“You Don’t Work the Lake Out”

If dreams still are the royal road to the unconscious …

Was dreaming the other night that I was working out how the centipede works. Had such a lucid, aha moment waking up which shed light for a few seconds on a life-long pattern — I took a mathematical approach to living where everything was rendered in terms of equation. AS IF neat, linear, progressive processes can be identified and ingredients discovered, all major problems can be solved. So dogmatic — almost following-rules-sort-of dogmatic! So lack of trust of organismic forces life itself contains.

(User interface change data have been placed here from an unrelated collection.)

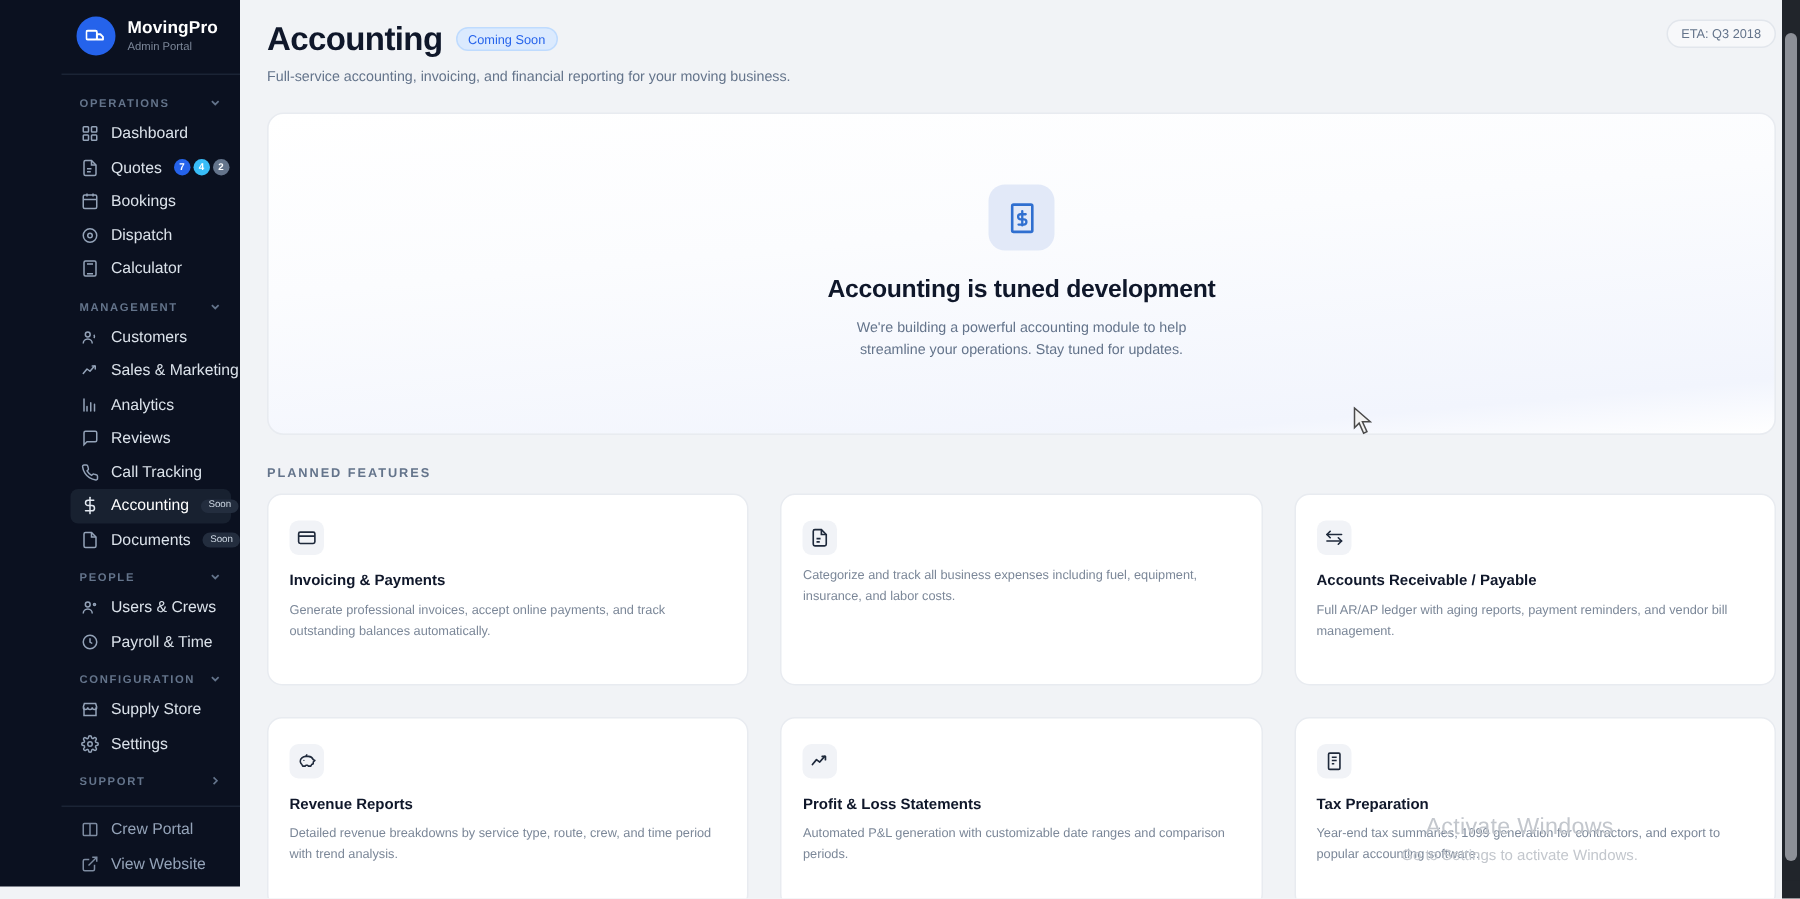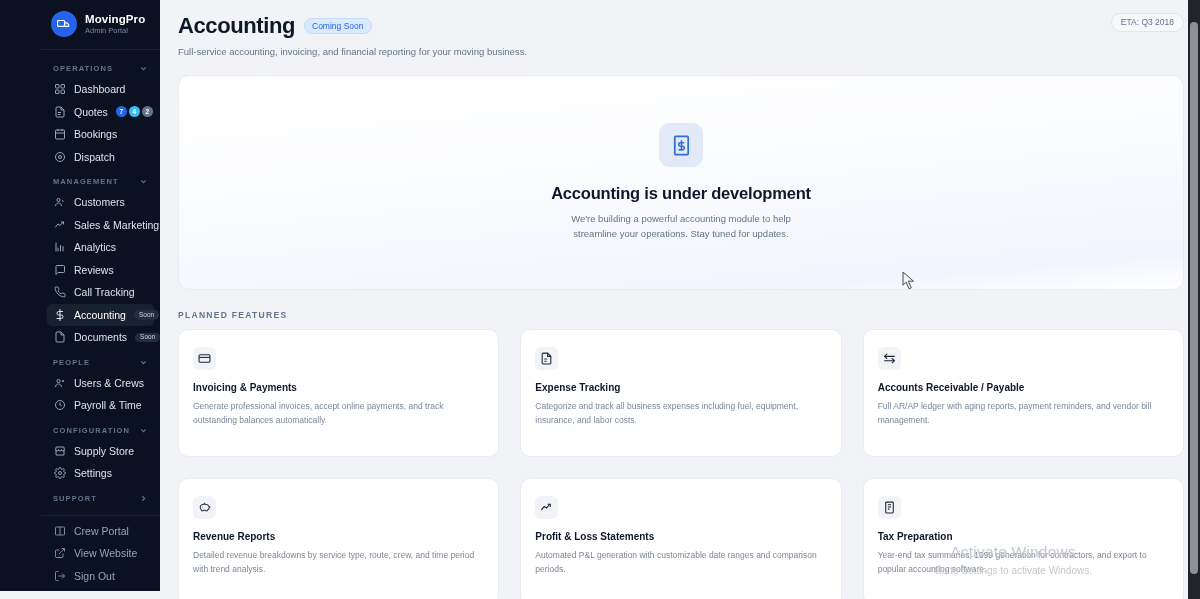--- a/index.html
+++ b/index.html
@@ -211,20 +211,29 @@
       </div>
       <div class="nav-item">
         <span class="nav-ico">
             <svg width="12" height="12" viewBox="0 0 24 24" fill="none" stroke="currentColor" stroke-width="2">
               <circle cx="12" cy="12" r="9"></circle>
               <circle cx="12" cy="12" r="3"></circle>
             </svg>
           </span>
         <span class="nav-label">Dispatch</span>
       </div>
+      <div class="nav-item">
+        <span class="nav-ico">
+            <svg width="12" height="12" viewBox="0 0 24 24" fill="none" stroke="currentColor" stroke-width="2">
+              <rect x="4" y="2" width="16" height="20" rx="2"></rect>
+              <path d="M8 6h8M8 11h.01M12 11h.01M16 11h.01M8 15h.01M12 15h.01M16 15h.01M8 19h8"></path>
+            </svg>
+          </span>
+        <span class="nav-label">Calculator</span>
+      </div>
 
       <div class="nav-section">
         <span class="nav-section-label">MANAGEMENT</span>
         <span class="chev">
             <svg width="9" height="9" viewBox="0 0 24 24" fill="none" stroke="currentColor" stroke-width="3">
               <path d="M6 9l6 6 6-6"></path>
             </svg>
           </span>
       </div>
       <div class="nav-item">
@@ -405,21 +414,21 @@
     </div>
 
     <section class="hero">
       <div class="hero-ico">
         <svg width="23" height="23" viewBox="0 0 24 24" fill="none" stroke="#2f6fd0" stroke-width="1.8" stroke-linecap="round" stroke-linejoin="round">
           <rect x="5" y="2.5" width="14" height="19" rx="1"></rect>
           <path d="M12 7v10" stroke-width="1.6"></path>
           <path d="M14.4 9.2H10.9a1.8 1.8 0 0 0 0 3.6h2.2a1.8 1.8 0 0 1 0 3.6H9.4" stroke-width="1.6"></path>
         </svg>
       </div>
-      <div class="hero-title">Accounting is under development</div>
+      <div class="hero-title">Accounting is tuned development</div>
       <div class="hero-desc">We're building a powerful accounting module to help streamline your operations. Stay tuned for updates.</div>
     </section>
 
     <div class="features-label">PLANNED FEATURES</div>
 
     <div class="grid">
 
       <div class="card">
         <div class="card-ico">
           <svg width="13" height="13" viewBox="0 0 24 24" fill="none" stroke="currentColor" stroke-width="2">
@@ -432,21 +441,20 @@
       </div>
 
       <div class="card">
         <div class="card-ico">
           <svg width="13" height="13" viewBox="0 0 24 24" fill="none" stroke="currentColor" stroke-width="2">
               <path d="M14 2H6a2 2 0 0 0-2 2v16a2 2 0 0 0 2 2h12a2 2 0 0 0 2-2V8z"></path>
               <path d="M14 2v6h6"></path>
               <path d="M8 13h5M8 17h4"></path>
             </svg>
         </div>
-        <div class="card-title">Expense Tracking</div>
         <div class="card-desc">Categorize and track all business expenses including fuel, equipment, insurance, and labor costs.</div>
       </div>
 
       <div class="card">
         <div class="card-ico">
           <svg width="13" height="13" viewBox="0 0 24 24" fill="none" stroke="currentColor" stroke-width="2" stroke-linecap="round" stroke-linejoin="round">
               <path d="M21 8H3"></path>
               <path d="M7 4L3 8l4 4"></path>
               <path d="M3 16h18"></path>
               <path d="M17 12l4 4-4 4"></path>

When asked by his muse about how to work out a poem, Keats says, “A poem needs understanding through the senses. The point of diving in a lake is not immediately to swim to the shore; it’s to be in the lake, to luxuriate in the sensation of water. You do not work the lake out. It is an experience beyond thought. Poetry soothes and emboldens the soul to accept mystery.”

The centipede never knows how exactly it could manage to coordinate its more than a hundred legs harmoniously to move forward. It’s an inherent, built-in function. Requesting an exact walking formula of a centipede, were it human, would render the creature crazy. Sometimes — maybe most of the times — you don’t need to have prior knowledge in order to proceed. Maybe the keenness in knowing the formula (the so-called thirst for knowledge) is symptomatic, prompted by fear.